» **Goal of the exercise**: Write out, unchanged, the lines from the one holding "letter-spacing: -0.1px;" to the close of the listing. Both the first and last lines belong in it.

BEGIN Extracted entries

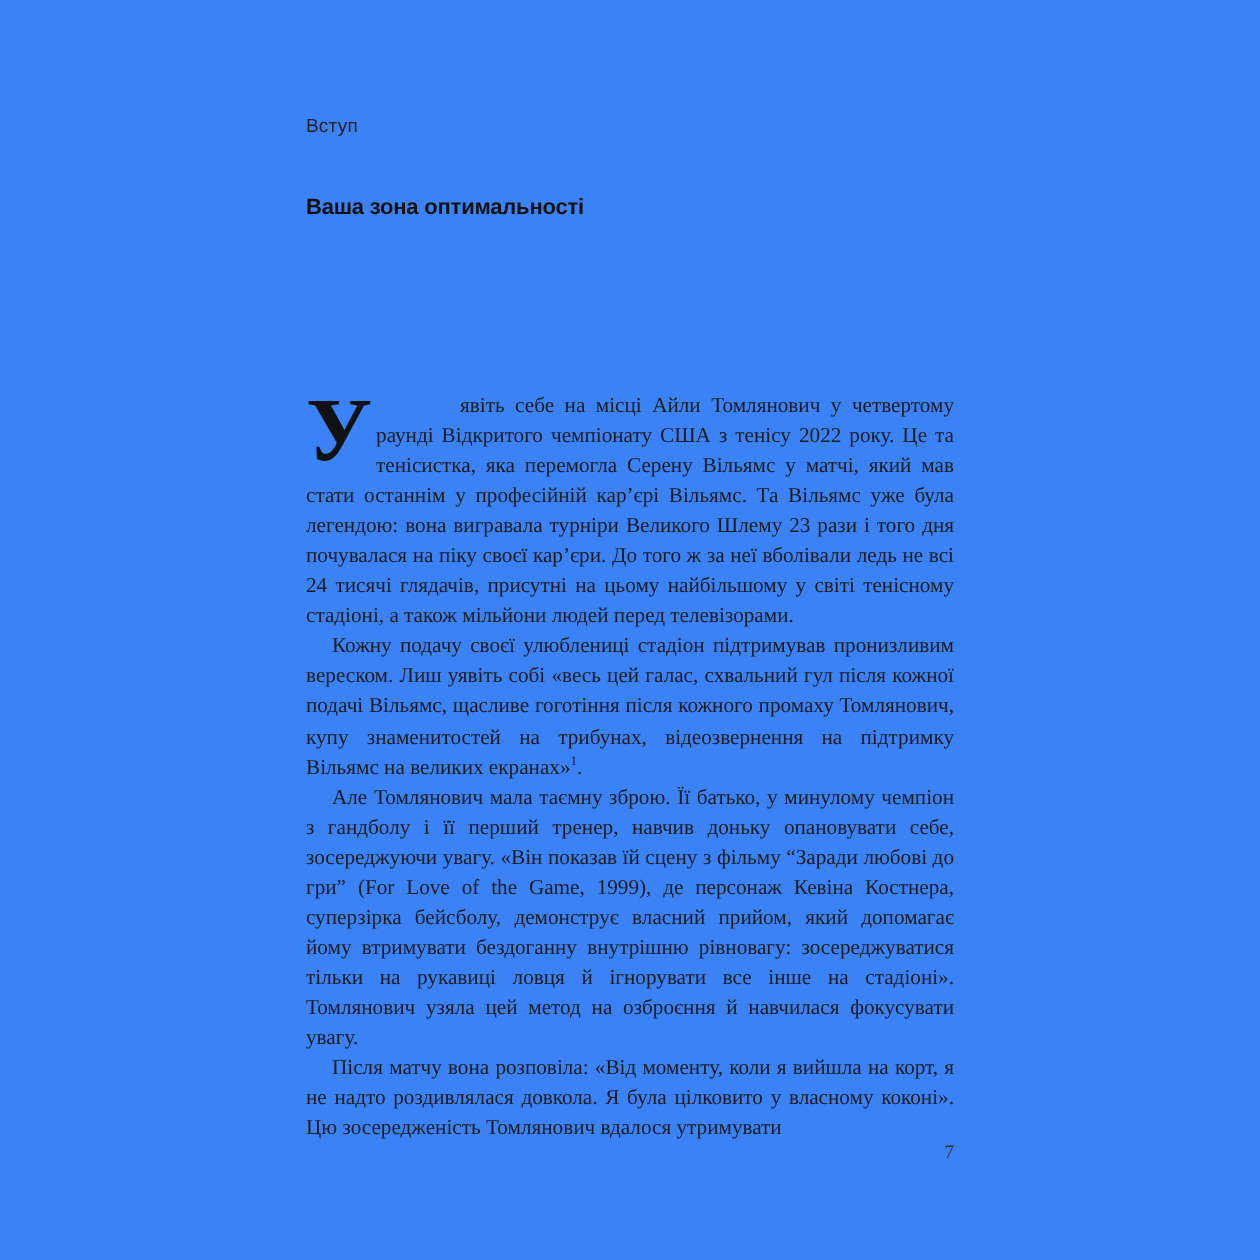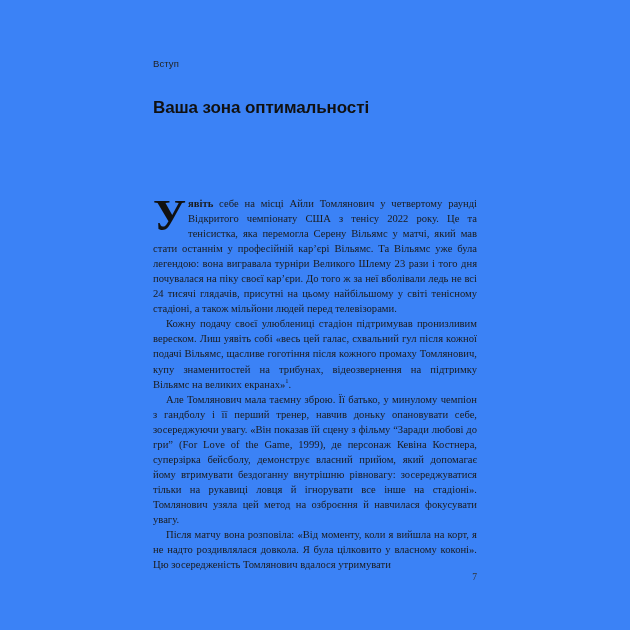--- a/index.html
+++ b/index.html
@@ -34,21 +34,21 @@
     letter-spacing: 0.1px;
   }
 
   
   .chapter-title {
     position: absolute;
     left: 153px;
     top: 87px;
     font-family: "Liberation Sans", sans-serif;
     font-weight: bold;
-    font-size: 17px;
+    font-size: 11px;
     line-height: 20px;
     color: #111111;
     letter-spacing: -0.1px;
   }
 
   
   .body-block {
     position: absolute;
     left: 153px;
     top: 196px;
@@ -77,21 +77,22 @@
     float: left;
     font-family: "Liberation Serif", serif;
     font-weight: bold;
     font-size: 45px;
     line-height: 37px;
     margin: 1px 2px 0 0;
     color: #111111;
   }
 
   .lead-in {
-    font-weight: bold;
+    font-weight: normal;
+    margin-left: 42px;
   }
 
   .fn-ref {
     font-size: 6.5px;
     vertical-align: super;
     line-height: 0;
   }
 
   
   .folio {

END Extracted entries

» **Exercise solution**:
     letter-spacing: -0.1px;
   }
 
   
   .body-block {
     position: absolute;
     left: 153px;
     top: 196px;
@@ -77,21 +77,22 @@
     float: left;
     font-family: "Liberation Serif", serif;
     font-weight: bold;
     font-size: 45px;
     line-height: 37px;
     margin: 1px 2px 0 0;
     color: #111111;
   }
 
   .lead-in {
-    font-weight: bold;
+    font-weight: normal;
+    margin-left: 42px;
   }
 
   .fn-ref {
     font-size: 6.5px;
     vertical-align: super;
     line-height: 0;
   }
 
   
   .folio {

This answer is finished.